IME and IMO, a tank with fishes like midas and/or jag end up getting too rough for severums and chocalates. Years ago there were no guide lines on aggressive CA/SA communities.....all the literature was about how to get a pair and breed a cichlid; nothing about long term maintenance and nothing about CA/SA communities. So we tried all kinds of fish. Tried sevs and chocalates a number of times with large aggressive CA, 25-35 years ago. Sometimes it worked for a while, but always the same fate. Here's a pic from about 25 years back, in a 6 ft. 180 gal. that was run by a female RD/midas amongst other large CA 'bruisers':










Note the slight damage on the chocalate.....That's nothing :lol: Just the beginning. Sev got bullied a lot more by the other tankmates, and started to take it out on the chocalate. Both got killed in this tank.

I think MonteSS's suggestion of 1 con, 1 jd, 1 firemouth, 1 jewel, 1 bristlenose plec, and 5 tiger barbs is a good start. Though i'd probably add a little to it: a blue acara and /or festivum and/or male krib; blue gourami.


----------



## electriccichlid (Jul 26, 2011)

i finally bought fish i took into consideration and went completly different a school of tiger barbs
red devil
green terror
manguenese
midas
2 convicts 
i may be adding a pair of firemouths


----------



## electriccichlid (Jul 26, 2011)

only thing is i realize i jam packed the tank but they are all very small as small as you can buy without being fry and i will be taking them out when they get big


----------



## electriccichlid (Jul 26, 2011)

i am ettin gready to buy the fish and am thinking abouth leavinging out either the manguenese or the midas based on more research and sugestions


----------



## bernie comeau (Feb 19, 2007)

electriccichlid said:


> i finally bought fish i took into consideration and went completly different a school of tiger barbs
> red devil
> green terror
> manguenese
> ...


Well.....sometimes the best way to learn is to experience it yourself :lol: 
I doubt you have any clue what you are doing. Of course no way of predicting with certainty what the outcome will be. With aggressive cichlids, it's like rolling the dice.......but the odds of succeeding with this stock in a 55 gal. are heavily, heavily stacked against you. A lone specimen (a wet pet) is a fairly likely outcome in the not so distant futue. I would bet the green terror and the tiger barbs are 1st to go......though all sorts of possible outcomes with this stock.

Are you aware that aquarium strain midas and red devil (RD) are in fact, the very same fish?

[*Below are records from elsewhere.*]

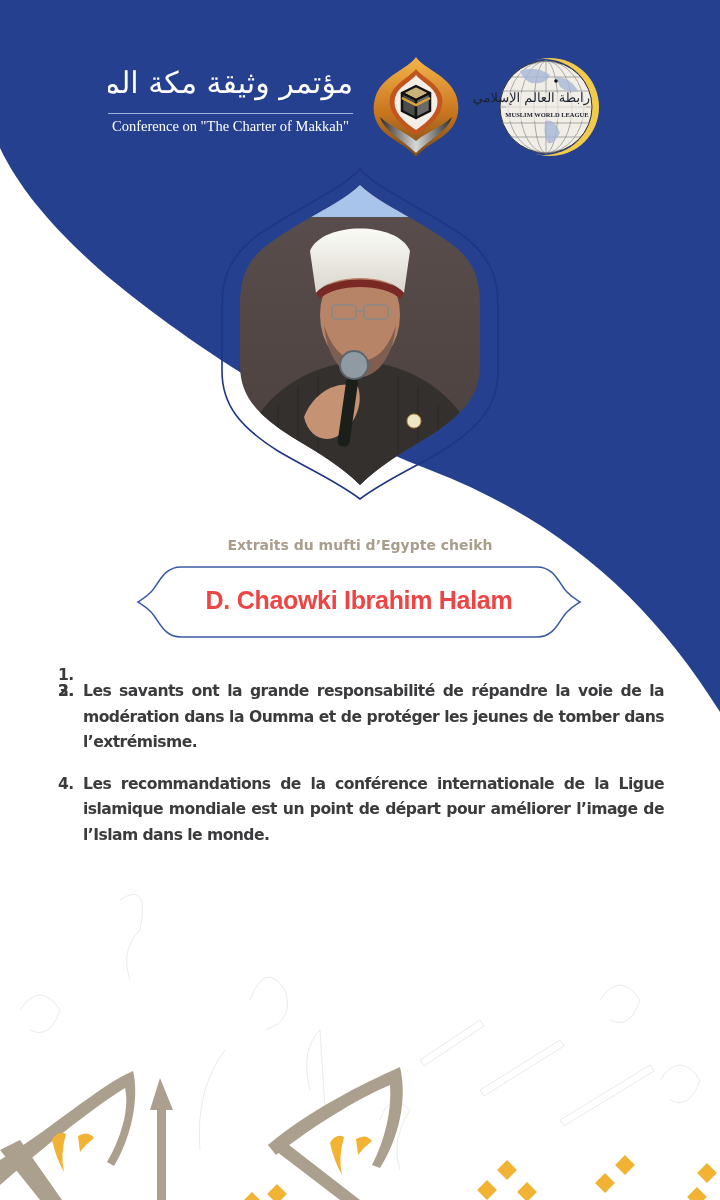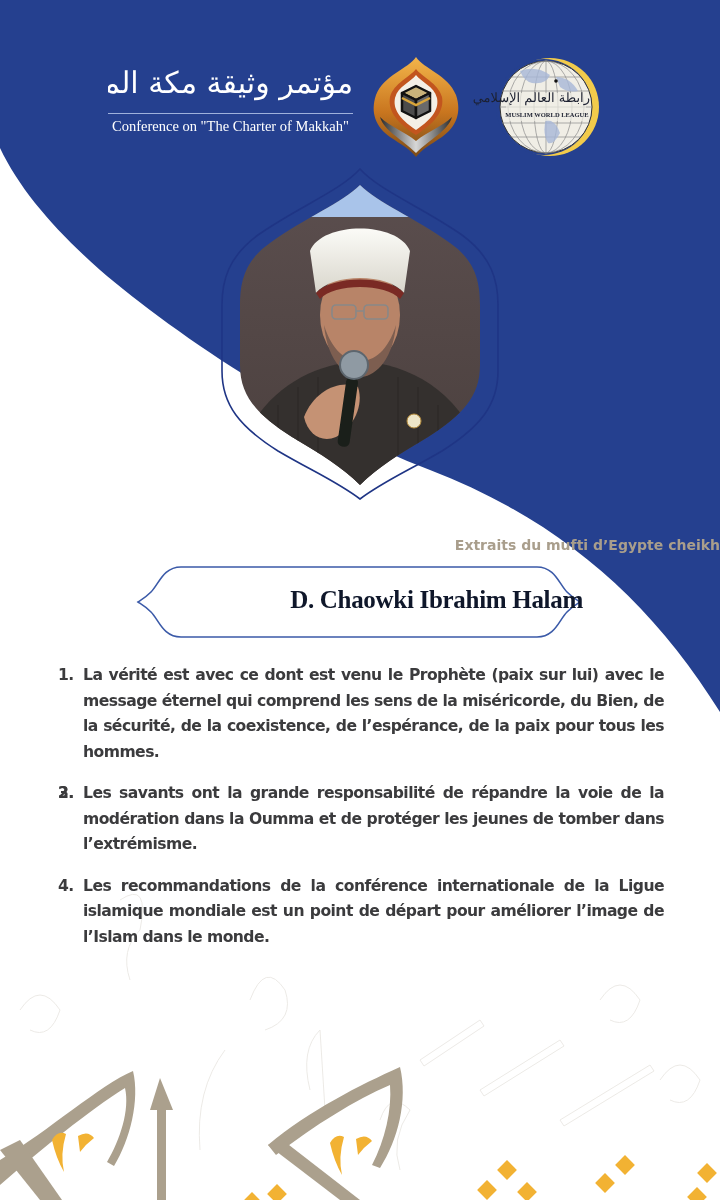"Extraits du mufti d’Egypte cheikh" .subtitle { text-align: right -> center }
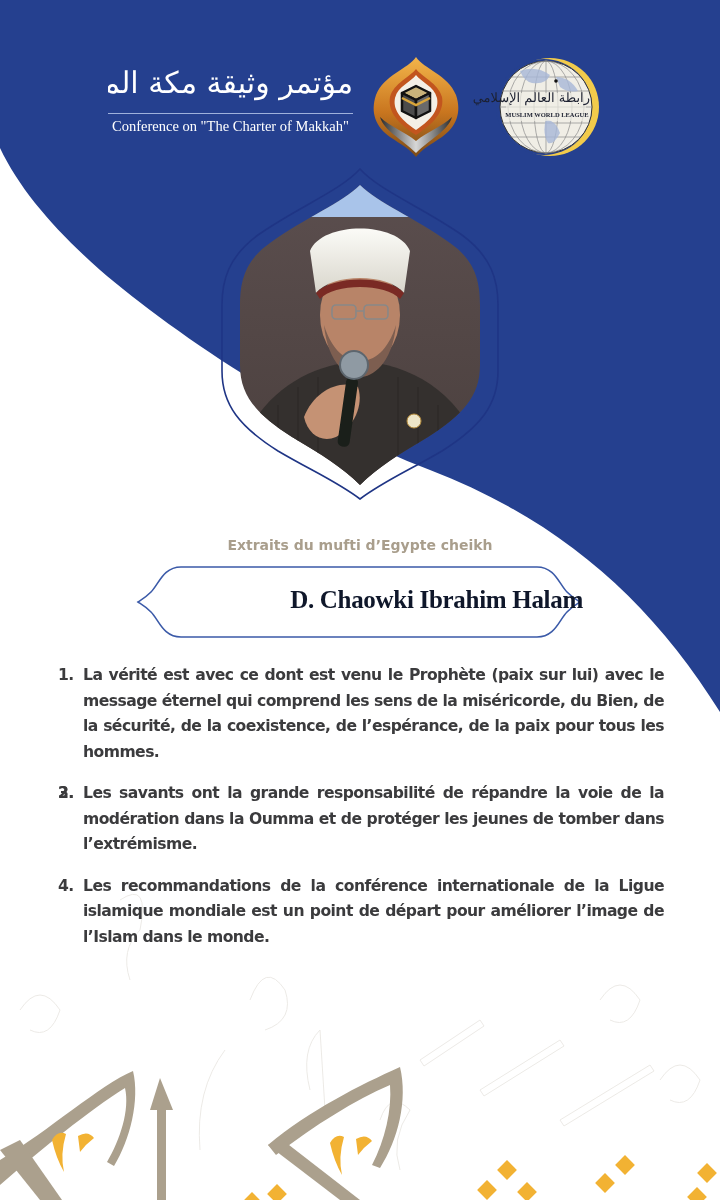"D. Chaowki Ibrahim Halam" .name-text { color: #0f172a -> #ef4444; font-family: Liberation Serif, serif -> Liberation Sans, sans-serif; text-align: right -> center }
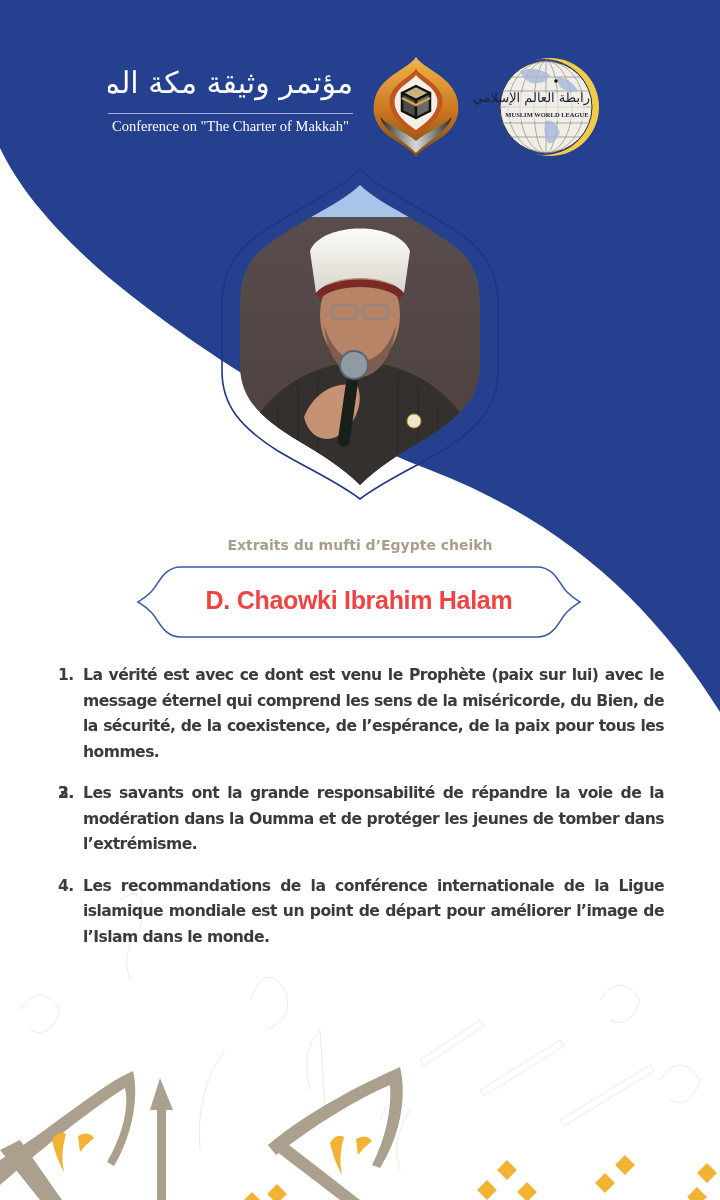"La vérité est avec ce" span { html: <span>La vérité est avec ce dont est venu le Prophète (paix sur lui) avec le message éternel qui comprend les sens de la miséricorde, du Bien, de la sécurité, de la coexistence, de l’espérance, de la paix pour tous les hommes.</span> -> none }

Very closely related species that have been crossed over the years. There is no real distinction between the two, if purchased from your local pet shop, other then the name they are being sold as. Just 2 of the same sex are quite unlikely to co-exist, even sometimes in very large tanks.......and a male and female, if they don't kill each other first, can breed and wipe out a tank quite easily, in small space.


----------



## electriccichlid (Jul 26, 2011)

well i realize i dont have very much experiance but my dad who is basically overseeingnthis had a 55 with a red devil a green terror a severum and a texas that lived together with a group of various barbs until he had to get rid of the tank probaly together three years

and i think i am not includeing the midas because the red devil looks so much better than him so we will see i will post pic this evening if i get fish


----------



## bernie comeau (Feb 19, 2007)

> i finally bought fish





> if i get fish


Something don't add up here. Either you have bought the fish already, or are still contemplating. Hopefully the latter.....then you can take your time, think it through a little better, and maybe consider some of the advice being given.


----------



## electriccichlid (Jul 26, 2011)

sorry i meant i am finnaly buying fish i was getting ready to head out and now i have the fish a red devil
green terror
2 firemouths
2 convicts 
and a group of tiger barbs


----------



## electriccichlid (Jul 26, 2011)

i realize that my tank is technically over stocked but whilst they are all little none over 2 inches they have a lot of time and room to grow i have plenty of cover they are all gettin galong fine i think i am going to have to get rid of one of the firemouths i tried for a m/f and i think i have two males they never stay together


----------



## bernie comeau (Feb 19, 2007)

electriccichlid said:


> none over 2 inches they have a lot of time and room to grow i have plenty of cover they are all gettin galong fine


Yeah, you definately have some time. And at 2 inches there is lots of room. Just keep an eye on things.....especially the red devil after it begins to grow a little bit. Often they end up being too aggressive in that kind of a space.......not always, but most often.


----------



## electriccichlid (Jul 26, 2011)

yes the only signs of agression he gives is standing up to the convicts who are a pair he doesnt back down but wont strike they are a little bit bigger but that is the only agression *** noted besides the occasional chaseing... that and the green terror seems to be very very passive he is afraid of everyone even the tiger barbs


----------



## luluxiu (Aug 2, 2011)

If you want to EBJD and the "Joint Declaration" is a right, the beginning of each number, and then sold to others, of which 2 fold. When you do right, it limits how many fish you can have ... ... or is every single species or 1 PR 1...


----------



## MonteSS (Dec 8, 2008)

luluxiu said:


> If you want to EBJD and the "Joint Declaration" is a right, the beginning of each number, and then sold to others, of which 2 fold. When you do right, it limits how many fish you can have ... ... or is every single species or 1 PR 1...


:-? :-? :-?

....Bill


----------



## ahud (Aug 22, 2009)

I think what he is trying to say is......oh wait I have no idea either. :lol:


----------



## Chubbs the Jellybean (Jun 16, 2009)

It sounds like the beginnings of the scientific method haha


----------



## electriccichlid (Jul 26, 2011)

ok im glad im not the 0nly one who doesnt understand


----------